# Work required:
For each line below, return an exact copy.

# Exercise inputs:

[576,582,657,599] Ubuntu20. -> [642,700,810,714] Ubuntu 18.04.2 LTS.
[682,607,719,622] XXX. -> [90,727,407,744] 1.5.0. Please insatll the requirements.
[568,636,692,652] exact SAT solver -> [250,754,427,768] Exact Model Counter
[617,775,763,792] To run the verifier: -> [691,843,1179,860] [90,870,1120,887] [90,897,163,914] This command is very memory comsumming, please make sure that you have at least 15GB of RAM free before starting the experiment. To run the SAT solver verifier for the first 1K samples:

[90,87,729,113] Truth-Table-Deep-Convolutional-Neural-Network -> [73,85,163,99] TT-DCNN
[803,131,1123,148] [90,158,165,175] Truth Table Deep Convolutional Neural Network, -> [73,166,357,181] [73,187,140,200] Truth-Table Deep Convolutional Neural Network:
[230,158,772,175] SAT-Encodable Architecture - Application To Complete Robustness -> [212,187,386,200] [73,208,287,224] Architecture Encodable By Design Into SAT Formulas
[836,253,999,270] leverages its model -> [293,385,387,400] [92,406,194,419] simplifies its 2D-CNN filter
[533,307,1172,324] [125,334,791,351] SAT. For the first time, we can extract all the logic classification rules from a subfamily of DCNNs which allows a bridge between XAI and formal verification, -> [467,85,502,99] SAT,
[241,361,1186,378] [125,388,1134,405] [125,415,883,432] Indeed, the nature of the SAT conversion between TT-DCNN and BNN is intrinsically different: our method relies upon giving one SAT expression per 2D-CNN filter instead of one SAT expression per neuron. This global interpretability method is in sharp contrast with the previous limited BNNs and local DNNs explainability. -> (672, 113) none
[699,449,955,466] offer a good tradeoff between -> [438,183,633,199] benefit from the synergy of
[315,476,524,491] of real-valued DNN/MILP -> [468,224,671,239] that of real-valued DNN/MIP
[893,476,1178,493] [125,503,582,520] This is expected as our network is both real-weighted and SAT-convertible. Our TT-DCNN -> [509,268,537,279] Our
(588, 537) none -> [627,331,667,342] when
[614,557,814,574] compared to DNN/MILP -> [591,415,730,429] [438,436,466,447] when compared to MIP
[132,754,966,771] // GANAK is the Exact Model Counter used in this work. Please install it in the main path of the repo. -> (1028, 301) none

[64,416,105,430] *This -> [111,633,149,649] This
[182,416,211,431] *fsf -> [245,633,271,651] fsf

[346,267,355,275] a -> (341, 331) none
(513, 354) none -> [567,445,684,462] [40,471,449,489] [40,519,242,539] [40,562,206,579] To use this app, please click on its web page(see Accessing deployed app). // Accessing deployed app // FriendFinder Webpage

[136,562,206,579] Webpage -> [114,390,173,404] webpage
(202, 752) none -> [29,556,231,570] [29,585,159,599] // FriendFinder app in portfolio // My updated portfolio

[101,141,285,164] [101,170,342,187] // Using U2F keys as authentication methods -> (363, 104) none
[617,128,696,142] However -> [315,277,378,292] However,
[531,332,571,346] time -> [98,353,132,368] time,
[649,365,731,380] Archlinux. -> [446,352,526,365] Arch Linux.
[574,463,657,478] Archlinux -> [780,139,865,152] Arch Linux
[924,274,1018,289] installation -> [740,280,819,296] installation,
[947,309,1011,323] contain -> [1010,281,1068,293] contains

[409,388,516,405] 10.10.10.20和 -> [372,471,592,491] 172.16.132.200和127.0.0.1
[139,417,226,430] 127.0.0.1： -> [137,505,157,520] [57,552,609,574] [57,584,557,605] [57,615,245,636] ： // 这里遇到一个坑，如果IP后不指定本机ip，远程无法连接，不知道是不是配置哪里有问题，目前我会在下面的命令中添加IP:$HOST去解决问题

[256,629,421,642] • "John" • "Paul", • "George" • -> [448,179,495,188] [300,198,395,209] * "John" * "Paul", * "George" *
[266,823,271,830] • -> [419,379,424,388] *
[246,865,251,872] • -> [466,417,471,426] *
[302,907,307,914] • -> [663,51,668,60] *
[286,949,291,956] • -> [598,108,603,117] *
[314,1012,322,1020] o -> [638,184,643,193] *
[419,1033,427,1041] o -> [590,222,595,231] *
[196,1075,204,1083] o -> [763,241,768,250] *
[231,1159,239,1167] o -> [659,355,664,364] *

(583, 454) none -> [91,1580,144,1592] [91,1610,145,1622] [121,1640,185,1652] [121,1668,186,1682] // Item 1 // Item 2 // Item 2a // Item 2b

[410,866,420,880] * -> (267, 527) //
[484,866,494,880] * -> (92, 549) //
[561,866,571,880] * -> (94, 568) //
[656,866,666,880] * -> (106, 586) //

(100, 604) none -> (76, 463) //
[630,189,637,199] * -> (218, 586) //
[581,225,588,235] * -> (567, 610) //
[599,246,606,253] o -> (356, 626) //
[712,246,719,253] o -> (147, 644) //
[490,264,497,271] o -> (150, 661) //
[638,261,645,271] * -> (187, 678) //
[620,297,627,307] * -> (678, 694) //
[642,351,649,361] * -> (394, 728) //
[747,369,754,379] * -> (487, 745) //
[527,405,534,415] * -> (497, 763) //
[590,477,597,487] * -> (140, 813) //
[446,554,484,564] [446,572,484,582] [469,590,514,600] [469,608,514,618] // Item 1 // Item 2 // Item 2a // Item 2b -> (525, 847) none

# Exercise solution:
[576,582,657,599] Ubuntu20. -> [642,700,810,714] Ubuntu 18.04.2 LTS.
[682,607,719,622] XXX. -> [90,727,407,744] 1.5.0. Please insatll the requirements.
[568,636,692,652] exact SAT solver -> [250,754,427,768] Exact Model Counter
[617,775,763,792] To run the verifier: -> [691,843,1179,860] [90,870,1120,887] [90,897,163,914] This command is very memory comsumming, please make sure that you have at least 15GB of RAM free before starting the experiment. To run the SAT solver verifier for the first 1K samples:

[90,87,729,113] Truth-Table-Deep-Convolutional-Neural-Network -> [73,85,163,99] TT-DCNN
[803,131,1123,148] [90,158,165,175] Truth Table Deep Convolutional Neural Network, -> [73,166,357,181] [73,187,140,200] Truth-Table Deep Convolutional Neural Network:
[230,158,772,175] SAT-Encodable Architecture - Application To Complete Robustness -> [212,187,386,200] [73,208,287,224] Architecture Encodable By Design Into SAT Formulas
[836,253,999,270] leverages its model -> [293,385,387,400] [92,406,194,419] simplifies its 2D-CNN filter
[533,307,1172,324] [125,334,791,351] SAT. For the first time, we can extract all the logic classification rules from a subfamily of DCNNs which allows a bridge between XAI and formal verification, -> [467,85,502,99] SAT,
[241,361,1186,378] [125,388,1134,405] [125,415,883,432] Indeed, the nature of the SAT conversion between TT-DCNN and BNN is intrinsically different: our method relies upon giving one SAT expression per 2D-CNN filter instead of one SAT expression per neuron. This global interpretability method is in sharp contrast with the previous limited BNNs and local DNNs explainability. -> (672, 113) none
[699,449,955,466] offer a good tradeoff between -> [438,183,633,199] benefit from the synergy of
[315,476,524,491] of real-valued DNN/MILP -> [468,224,671,239] that of real-valued DNN/MIP
[893,476,1178,493] [125,503,582,520] This is expected as our network is both real-weighted and SAT-convertible. Our TT-DCNN -> [509,268,537,279] Our
(588, 537) none -> [627,331,667,342] when
[614,557,814,574] compared to DNN/MILP -> [591,415,730,429] [438,436,466,447] when compared to MIP
[132,754,966,771] // GANAK is the Exact Model Counter used in this work. Please install it in the main path of the repo. -> (1028, 301) none

[64,416,105,430] *This -> [111,633,149,649] This
[182,416,211,431] *fsf -> [245,633,271,651] fsf

[346,267,355,275] a -> (341, 331) none
(513, 354) none -> [567,445,684,462] [40,471,449,489] [40,519,242,539] [40,562,206,579] To use this app, please click on its web page(see Accessing deployed app). // Accessing deployed app // FriendFinder Webpage

[136,562,206,579] Webpage -> [114,390,173,404] webpage
(202, 752) none -> [29,556,231,570] [29,585,159,599] // FriendFinder app in portfolio // My updated portfolio

[101,141,285,164] [101,170,342,187] // Using U2F keys as authentication methods -> (363, 104) none
[617,128,696,142] However -> [315,277,378,292] However,
[531,332,571,346] time -> [98,353,132,368] time,
[649,365,731,380] Archlinux. -> [446,352,526,365] Arch Linux.
[574,463,657,478] Archlinux -> [780,139,865,152] Arch Linux
[924,274,1018,289] installation -> [740,280,819,296] installation,
[947,309,1011,323] contain -> [1010,281,1068,293] contains

[409,388,516,405] 10.10.10.20和 -> [372,471,592,491] 172.16.132.200和127.0.0.1
[139,417,226,430] 127.0.0.1： -> [137,505,157,520] [57,552,609,574] [57,584,557,605] [57,615,245,636] ： // 这里遇到一个坑，如果IP后不指定本机ip，远程无法连接，不知道是不是配置哪里有问题，目前我会在下面的命令中添加IP:$HOST去解决问题

[256,629,421,642] • "John" • "Paul", • "George" • -> [448,179,495,188] [300,198,395,209] * "John" * "Paul", * "George" *
[266,823,271,830] • -> [419,379,424,388] *
[246,865,251,872] • -> [466,417,471,426] *
[302,907,307,914] • -> [663,51,668,60] *
[286,949,291,956] • -> [598,108,603,117] *
[314,1012,322,1020] o -> [638,184,643,193] *
[419,1033,427,1041] o -> [590,222,595,231] *
[196,1075,204,1083] o -> [763,241,768,250] *
[231,1159,239,1167] o -> [659,355,664,364] *

(583, 454) none -> [91,1580,144,1592] [91,1610,145,1622] [121,1640,185,1652] [121,1668,186,1682] // Item 1 // Item 2 // Item 2a // Item 2b

[410,866,420,880] * -> (267, 527) //
[484,866,494,880] * -> (92, 549) //
[561,866,571,880] * -> (94, 568) //
[656,866,666,880] * -> (106, 586) //

(100, 604) none -> (76, 463) //
[630,189,637,199] * -> (218, 586) //
[581,225,588,235] * -> (567, 610) //
[599,246,606,253] o -> (356, 626) //
[712,246,719,253] o -> (147, 644) //
[490,264,497,271] o -> (150, 661) //
[638,261,645,271] * -> (187, 678) //
[620,297,627,307] * -> (678, 694) //
[642,351,649,361] * -> (394, 728) //
[747,369,754,379] * -> (487, 745) //
[527,405,534,415] * -> (497, 763) //
[590,477,597,487] * -> (140, 813) //
[446,554,484,564] [446,572,484,582] [469,590,514,600] [469,608,514,618] // Item 1 // Item 2 // Item 2a // Item 2b -> (525, 847) none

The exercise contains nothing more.